The advent of personalised medicine and an increasingly decentralised healthcare system – a need accelerated by the pandemic – has led to the rise of many health tech startups focusing on the segment.
Joining the bandwagon of companies looking at getting an increasing share of the pie, UK-based medtech startup 52 North Health has raised £1 million in its first round of funding. The round was led by Cambridge Enterprise, the commercialisation arm of the University of Cambridge, with participation from Crista Galli Ventures, King’s Health Partners MedTech Innovations, Meltwind, Milltrust Ventures and angel investors.
Taking its name from the GPS coordinates of Cambridge where it was founded in 2018, the women-led startup aims to improve health outcomes and health equity by boosting care pathways for all people across the world. It has developed a clinical, AI point-of-care low-cost medical device called NeutroCheck, which it claims will significantly improve safety and quality of life for cancer patients.
NeutroCheck can be used by patients outside of hospital to monitor their risk of neutropenic sepsis, a potentially life-threatening complication of chemotherapy. By enabling at-home monitoring, it enables significant improvements in health outcomes, quality of life and safety.
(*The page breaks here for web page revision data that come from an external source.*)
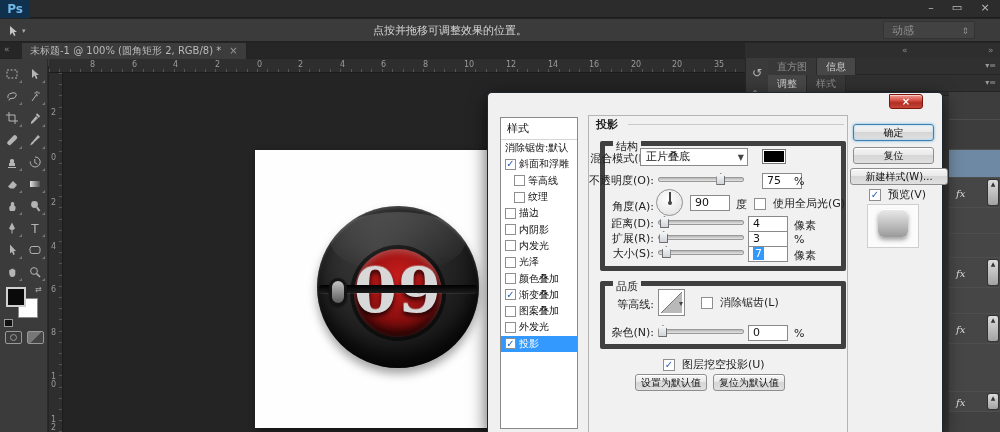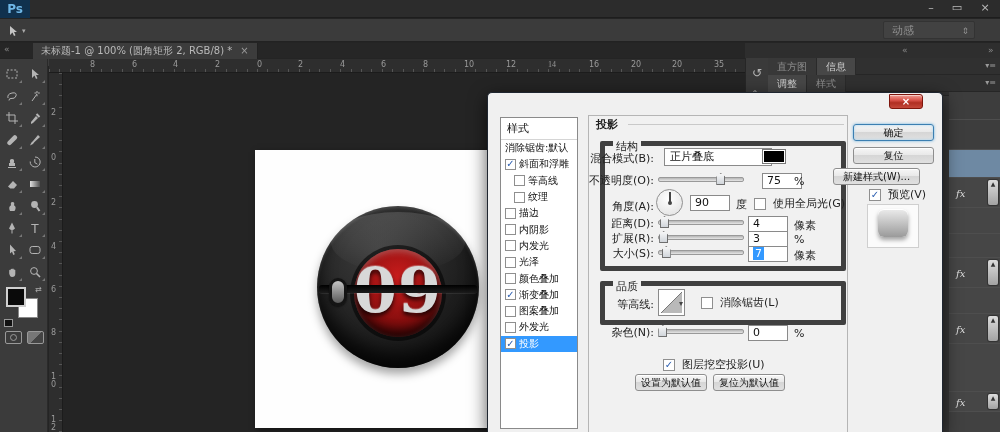--- a/index.html
+++ b/index.html
@@ -154,6 +154,7 @@
         </svg>
       <span class="opt-caret">▾</span>
     </div>
+    <div class="opt-hint">点按并拖移可调整效果的位置。</div>
     <div class="workspace">
       <span>动感</span>
       <span class="dd">⇕</span>

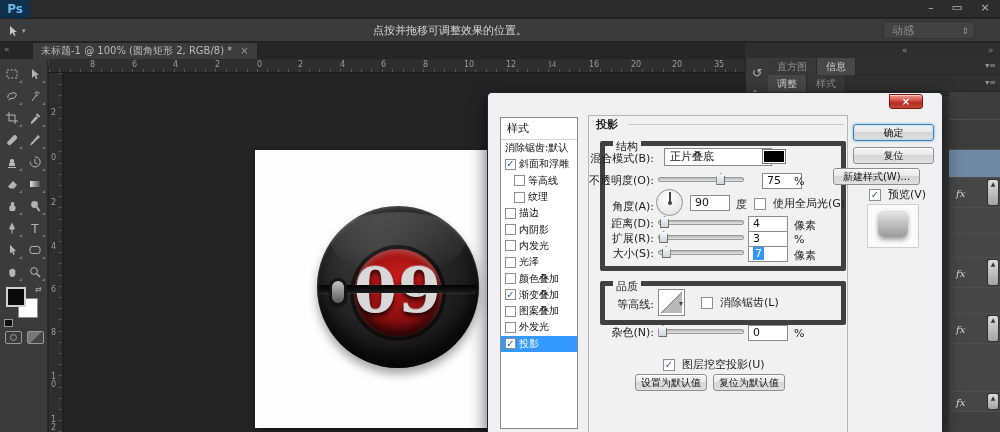--- a/index.html
+++ b/index.html
@@ -26,7 +26,7 @@
   
   .tabbar{position:absolute;left:0;top:43px;width:1000px;height:15px;background:#262626;}
   .chev{position:absolute;top:1px;color:#8a8a8a;font-size:9px;}
-  .doc-tab{position:absolute;left:33px;top:0;height:23px;background:#3c3c3c;color:#b9b9b9;font-size:10px;line-height:15px;padding:0 8px;border-right:1px solid #222;}
+  .doc-tab{position:absolute;left:22px;top:0;height:23px;background:#3c3c3c;color:#b9b9b9;font-size:10px;line-height:15px;padding:0 8px;border-right:1px solid #222;}
   .doc-tab .x{margin-left:8px;color:#999;}
 
   

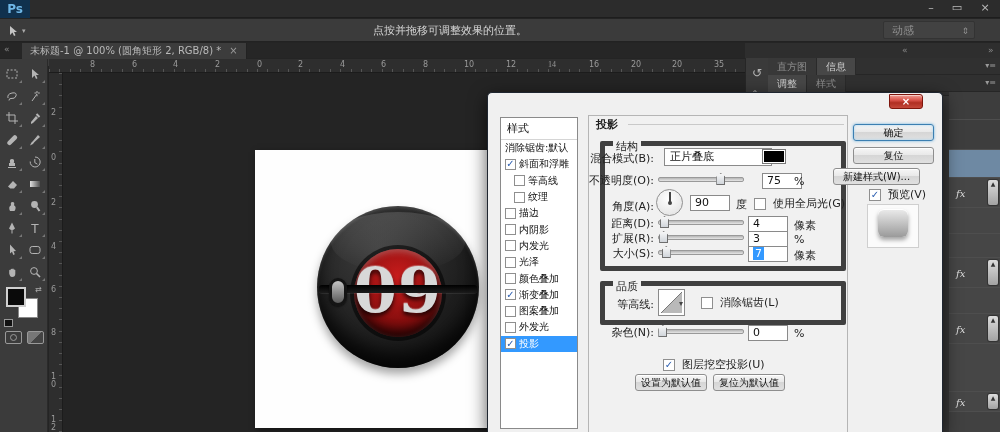--- a/index.html
+++ b/index.html
@@ -329,7 +329,7 @@
       <span class="hlab" style="left: 374px;">8</span>
       <span class="hlab" style="left: 415px;">10</span>
       <span class="hlab" style="left: 457px;">12</span>
-      <span class="hlab" style="left: 499px; font-family: Liberation Serif, serif;">14</span>
+      <span class="hlab" style="left: 499px;">14</span>
       <span class="hlab" style="left: 540px;">16</span>
       <span class="hlab" style="left: 582px;">20</span>
       <span class="hlab" style="left: 623px;">20</span>

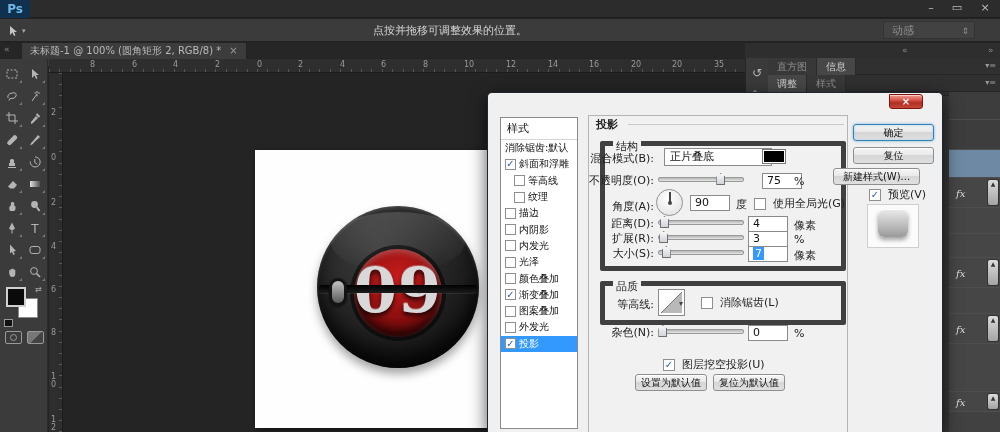--- a/index.html
+++ b/index.html
@@ -472,7 +472,7 @@
         <span class="grp-label">结构</span>
       </div>
       <span class="lab" style="left:74px;top:38px">混合模式(B):</span>
-      <div class="combo" style="left:176px;top:35px;width:108px">
+      <div class="combo" style="left:152px;top:35px;width:108px">
         <span>正片叠底</span>
         <span class="dd">▼</span>
       </div>

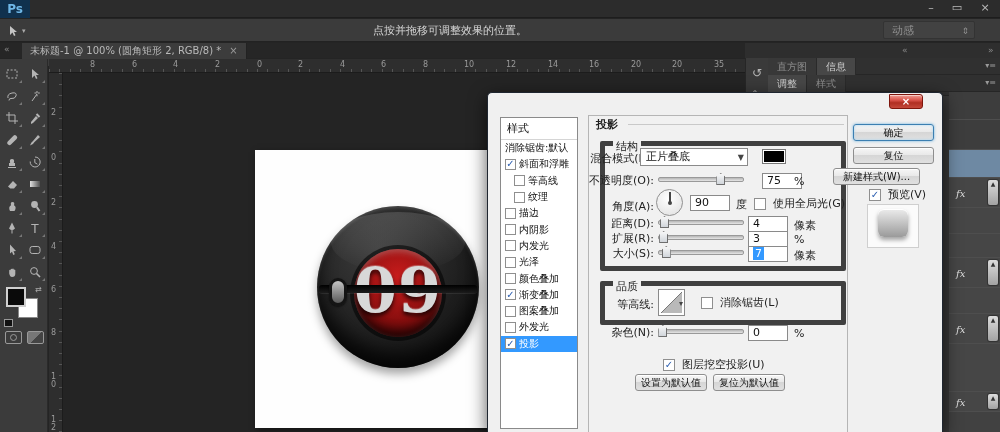--- a/index.html
+++ b/index.html
@@ -549,7 +549,7 @@
 
       <div class="w7btn focus" style="left:365px;top:11px;width:81px">确定</div>
       <div class="w7btn" style="left:365px;top:34px;width:81px">复位</div>
-      <div class="w7btn" style="left:345px;top:55px;width:87px">新建样式(W)...</div>
+      <div class="w7btn" style="left:362px;top:55px;width:98px">新建样式(W)...</div>
       <div class="ckline" style="left:381px;top:74px">
         <span class="cb big">✓</span>
         <span>预览(V)</span>

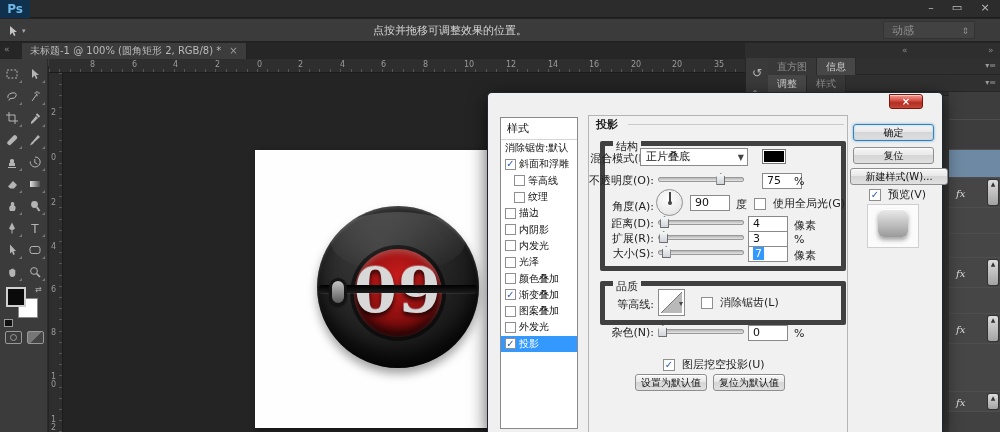--- a/index.html
+++ b/index.html
@@ -518,7 +518,7 @@
       <div class="vbox" style="left:260px;top:133px"><span class="sel">7</span></div>
       <span class="unit" style="left:306px;top:135px">像素</span>
 
-      <div class="grp" style="left:112px;top:168px;width:246px;height:44px">
+      <div class="grp" style="left:112px;top:168px;width:246px;height:68px">
         <span class="grp-label">品质</span>
       </div>
       <span class="lab" style="left:74px;top:184px">等高线:</span>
The company’s digital platform also uses AI to better predict patient risk and outcomes and is intended to have a huge impact on the way healthcare professionals treat patients.
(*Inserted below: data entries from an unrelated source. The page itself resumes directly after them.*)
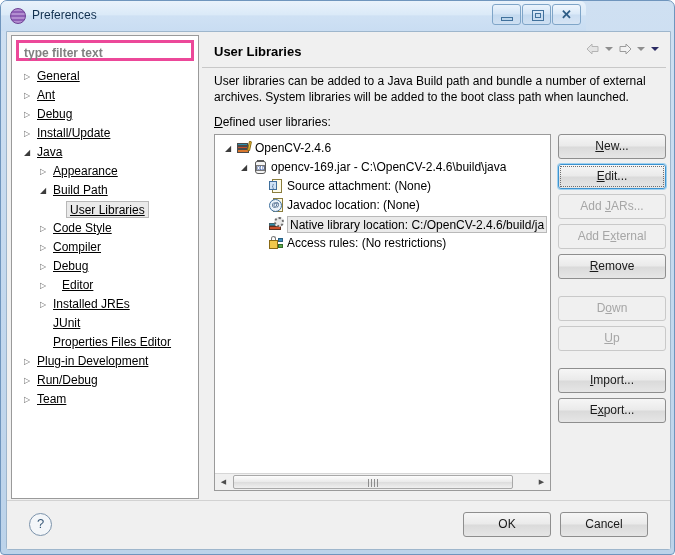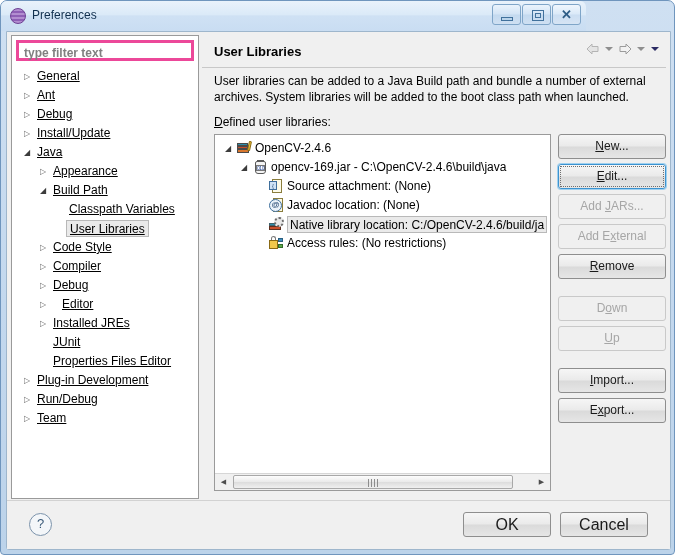--- a/index.html
+++ b/index.html
@@ -281,9 +281,6 @@
               <span class="tlabel" style="left: 41px;">Build Path</span>
             </div>
             <div class="trow">
-              <span class="tlabel" style="left: 57px;">Classpath Variables</span>
-            </div>
-            <div class="trow">
               <span class="tlabel sel" style="left: 57px;">User Libraries</span>
             </div>
             <div class="trow">

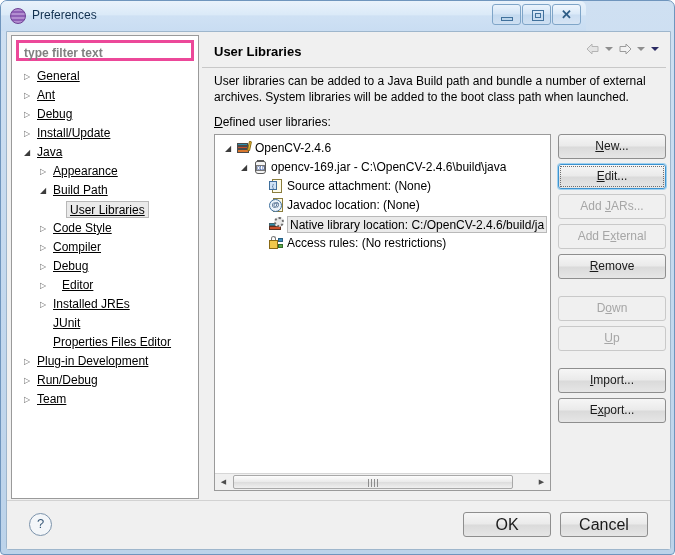--- a/index.html
+++ b/index.html
@@ -219,7 +219,7 @@
     position:absolute;top:11px;width:88px;height:25px;
     background:linear-gradient(to bottom,#f6f6f6,#eaeaea 48%,#dadada 52%,#e6e6e6);
     border:1px solid #8e8e8e;border-radius:3px;box-sizing:border-box;
-    font-size:16px;text-align:center;line-height:23px;color:#1a1a1a;
+    font-size:12px;text-align:center;line-height:23px;color:#1a1a1a;
   }
   .okbtn{right:119px;}
   .cancelbtn{right:22px;}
The investment will be used to take the NeutroCheck device through clinical trials in the U.K. and deliver on strategic partnerships with key partners, including the UK Sepsis Trust and Macmillan Cancer Support.
Umaima Ahmad, CEO and co-founder, 52 North Health, said: “The digitisation of healthcare can often exacerbate health inequality. We are focused on reinventing the healthcare journey for all patients across the globe, keeping health equity and improved health outcomes at the heart of our work.”
Dr Nicole Weckman, technology advisor and co-founder, 52 North Health, added: "The level of care that people can access is impacted by many factors, including where they live, their ethnicity, gender and level of education. This simply should not be the case and health inequality is recognised as one of the key issues in the NHS Long-Term Plan. We keep this at the heart of our solutions, combining technology with patient and clinician input and key human values, to improve health outcomes."